By Darrell Dawsey

Guns don't kill people. Morons who randomly fire bullets from guns -- even when the bullets are shot up into the air -- kill people.

So it is that Detroit Police Chief Ralph Godbee and other city leaders are asking local gun owners to not be morons this New Year's Eve and hold off on the celebratory gunfire.
Dec. 30, Detroit Free Press: Members of the Neighborhood Service Organization's Youth Initiatives Project, joined by Detroit Police Chief Ralph Godbee Jr. and Detroit City Councilman James Tate, kicked off the sixth annual Hugs, Not Bullets campaign Wednesday.

The message: What goes up must come down, so a bullet shot into the air could injure or kill someone.

"We have to provide a better quality of life for our children," Tate said, cautioning any revelers thinking of firing a gun to ring in the new year. "You could end up being a murderer."
Excellent message, to be sure, but one that's certain to be lost on those who still argue that "falling bullets" aren't lethal. [[That myth has long been debunked.) And it's a message that's also almost guaranteed to be dismissed by the thousands in Detroit and its suburbs who are delusional enough to think of a gun as anything other than a tool of destruction.

Detroiters who remember the tragedy that befell Sandra Latham should know better, though.

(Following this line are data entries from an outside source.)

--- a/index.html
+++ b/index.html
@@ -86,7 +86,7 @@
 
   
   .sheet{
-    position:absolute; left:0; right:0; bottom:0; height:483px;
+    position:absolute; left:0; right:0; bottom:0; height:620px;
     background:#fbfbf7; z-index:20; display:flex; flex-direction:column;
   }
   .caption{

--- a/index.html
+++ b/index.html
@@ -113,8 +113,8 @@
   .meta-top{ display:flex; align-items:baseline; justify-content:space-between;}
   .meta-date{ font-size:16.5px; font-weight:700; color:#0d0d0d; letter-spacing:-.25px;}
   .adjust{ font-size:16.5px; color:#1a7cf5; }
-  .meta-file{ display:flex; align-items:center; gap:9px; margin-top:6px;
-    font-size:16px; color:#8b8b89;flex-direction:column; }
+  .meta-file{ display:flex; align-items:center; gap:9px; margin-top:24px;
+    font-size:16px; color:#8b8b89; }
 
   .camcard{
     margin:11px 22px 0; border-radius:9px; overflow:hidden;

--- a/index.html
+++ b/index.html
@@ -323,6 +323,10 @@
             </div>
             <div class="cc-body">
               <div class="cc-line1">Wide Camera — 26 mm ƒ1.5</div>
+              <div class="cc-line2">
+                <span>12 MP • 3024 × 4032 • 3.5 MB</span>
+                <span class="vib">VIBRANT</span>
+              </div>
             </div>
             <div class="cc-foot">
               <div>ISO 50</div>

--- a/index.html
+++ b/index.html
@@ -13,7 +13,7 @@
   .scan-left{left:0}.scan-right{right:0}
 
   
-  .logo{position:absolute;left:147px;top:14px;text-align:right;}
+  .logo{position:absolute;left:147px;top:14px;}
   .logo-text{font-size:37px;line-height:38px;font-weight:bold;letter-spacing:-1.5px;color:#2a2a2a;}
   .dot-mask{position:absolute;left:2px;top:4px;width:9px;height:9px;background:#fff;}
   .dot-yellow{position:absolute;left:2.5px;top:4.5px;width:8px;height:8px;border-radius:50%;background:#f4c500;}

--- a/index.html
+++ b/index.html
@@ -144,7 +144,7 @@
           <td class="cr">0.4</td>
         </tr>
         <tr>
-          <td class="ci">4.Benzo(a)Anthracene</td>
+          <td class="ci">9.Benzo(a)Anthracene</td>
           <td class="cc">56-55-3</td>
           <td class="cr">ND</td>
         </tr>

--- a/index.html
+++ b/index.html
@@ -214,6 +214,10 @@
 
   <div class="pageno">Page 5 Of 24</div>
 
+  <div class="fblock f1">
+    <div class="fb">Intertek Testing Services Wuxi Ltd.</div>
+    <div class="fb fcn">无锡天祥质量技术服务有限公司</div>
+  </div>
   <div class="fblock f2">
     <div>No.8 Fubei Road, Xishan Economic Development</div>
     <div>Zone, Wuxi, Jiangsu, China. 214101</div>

Latham was a grandmother who was killed while sitting in her home on New Year's Day 1997 when she was struck by a stray bullet fired during "celebratory" shooting. Her death sparked another initiative, the "Ring In The New Year With A Bell" campaign, that has also tried to quell gunfire around the city early on Jan. 1. Latham's daughter, Charlotte Jackson Bell, is among those involved with the campaign.

Personally, I've never understood the need to shoot up the late-night sky on Dec. 31. I've owned guns for years, some big-ass calibers, too. But I've always believed that you fire a gun for one of two reasons: to practice and to kill. In either case, you should have every intention on destroying anything in your bullets' path. In either case, you're not messing around.

This doesn't really jibe with my take on the New Year holiday, which I see as a moment to look ahead, to think about life and how and what it is I want to get done. Of course, that's just me. I don't really care if anyone else shares my maudlin take on New Year.

Like Godbee and the rest, I'd rather we could just agree on the seriousness of these guns.